1. in shaders, does packing things into seperate functions degrade speed at all? It's in Effect files if that makes any difference ie:

shader render()

{

     do everything;

}


vs.-----


shader render()

{

     apply cube map

     do normal mapping

     ect ect

}


2. is it better to try and do everything in one pass to get the same quality compared to doing multiple passes? ie: if you do normal mapping and cube mapping in the same shader, you can get bumpmapped environment mapping in one pass vs. having to do the normal mapping twice. I really don't know which is faster to be honest. What about in practical situations (ie a large scale scene with many different materials)

3. I can't seem to do dynamic branching correctly. It always does both paths of code no matter what I do (even the earliest rejection possible). could this be a driver problem, card problem, or am I missing something? I'm using normal 'If' statements and conditions set by the application.
(\__/)
(='.'=)
This is Bunny. Copy and paste bunny into
(")_(") your signature to help him gain world domination.
bunny also wants to fight spam: Click Here Bots!

#2 starstutter

    Senior Member

  • Members
  • PipPipPipPip
  • 1039 posts

Posted 10 April 2008 - 03:18 PM

oh and by the way, to clear up the single vs multipass issue, it's using SM 3 and I have tried implementing both using multiple lights, all using normal mapping.

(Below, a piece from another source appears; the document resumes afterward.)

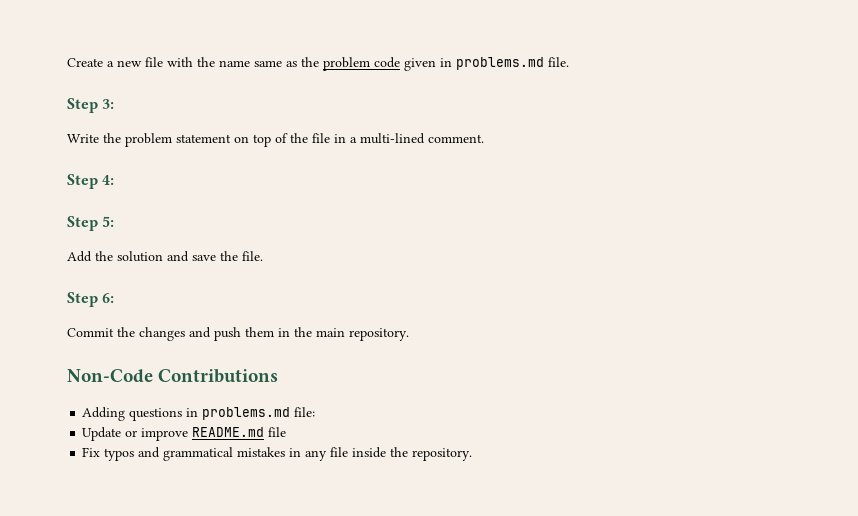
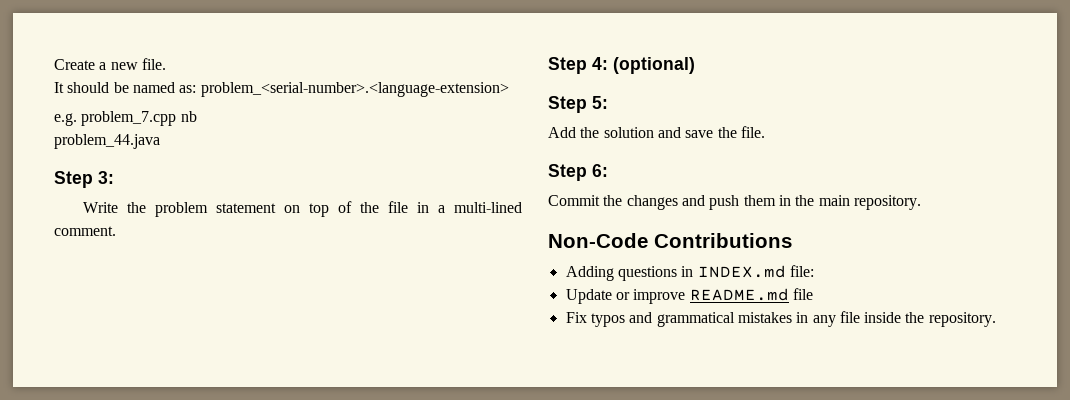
[145,57,569,71] file with the name same as the problem code given in problems.md file. -> [141,58,166,70] [54,82,509,97] [54,111,197,126] [54,134,160,149] file. // It should be named as: problem_<serial-number>.<language-extension> // e.g. problem_7.cpp nb // problem_44.java
(115, 180) none -> [613,57,695,74] (optional)
[202,407,291,420] problems.md -> [697,265,786,278] INDEX.md

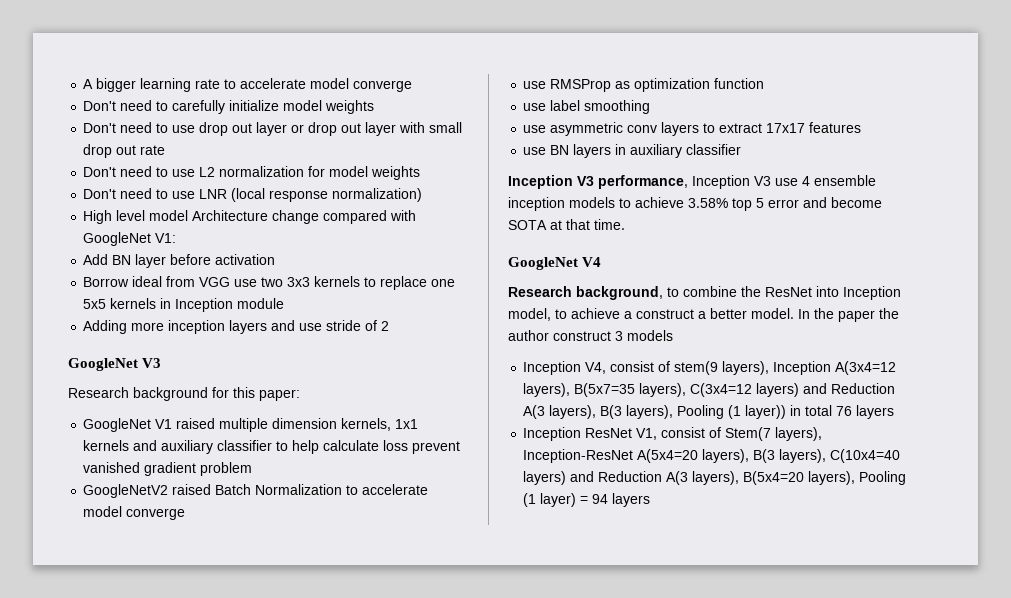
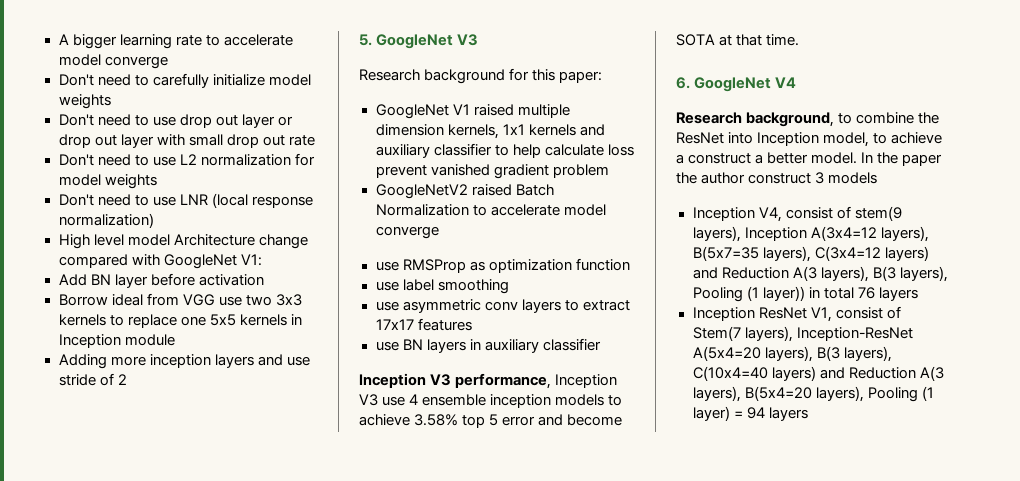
(390, 326) none -> [359,34,372,46] 5.
(625, 224) none -> [676,77,690,89] 6.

Strangley enough, it seemed to actually go faster when I rendered all the normal mapping 3 times over rather than once with multiple lights in the same shader.
(\__/)
(='.'=)
This is Bunny. Copy and paste bunny into
(")_(") your signature to help him gain world domination.
bunny also wants to fight spam: Click Here Bots!

#3 Kenneth Gorking

    Senior Member

  • Members
  • PipPipPipPip
  • 911 posts

Posted 10 April 2008 - 11:08 PM

1. Functions are always inlined. I think there has been some talk about allowing actual 'call' opcodes for GPU's, but I do not know if they exist yet.

2. It pretty much depens on what you are doing, but for the example you described, the first option will be faster because it only results in one texture lookup to get the normal. Just keep in mind, that you want to keep your shaders as simple as possible while still getting the job done.

For large scenes, you can do a depth-first pass, which just lies down the depth. Then in the following passes you can execute whatever shader you want, and because of the depth-first pass, only pixels that are visible will be evaluated.

Another options is to use one shader for many materials. I remember an old nVidia sample that did 2 different BRDFs on a statue in the same shader in one pass.

In the end, I would recommend you to experiment with it.

3. This is most likely a compiler optimization to avoid excessive branching in small 'if'-blocks. Branching in shader code is costly, because the GPU processes multiple pixels at once. If just one of these takes the 'if' branch, all the other processors has to wait for it to finish before they can continue.

You should only use branching for large 'if'-blocks.
"Stupid bug! You go squish now!!" - Homer Simpson

#4 starstutter

    Senior Member

  • Members
  • PipPipPipPip
  • 1039 posts

Posted 11 April 2008 - 12:53 AM

thanks for the response.

Kenneth Gorking said:

1. Functions are always inlined. I think there has been some talk about allowing actual 'call' opcodes for GPU's, but I do not know if they exist yet.
Yeah, I kind of worded that funny. What I meant was...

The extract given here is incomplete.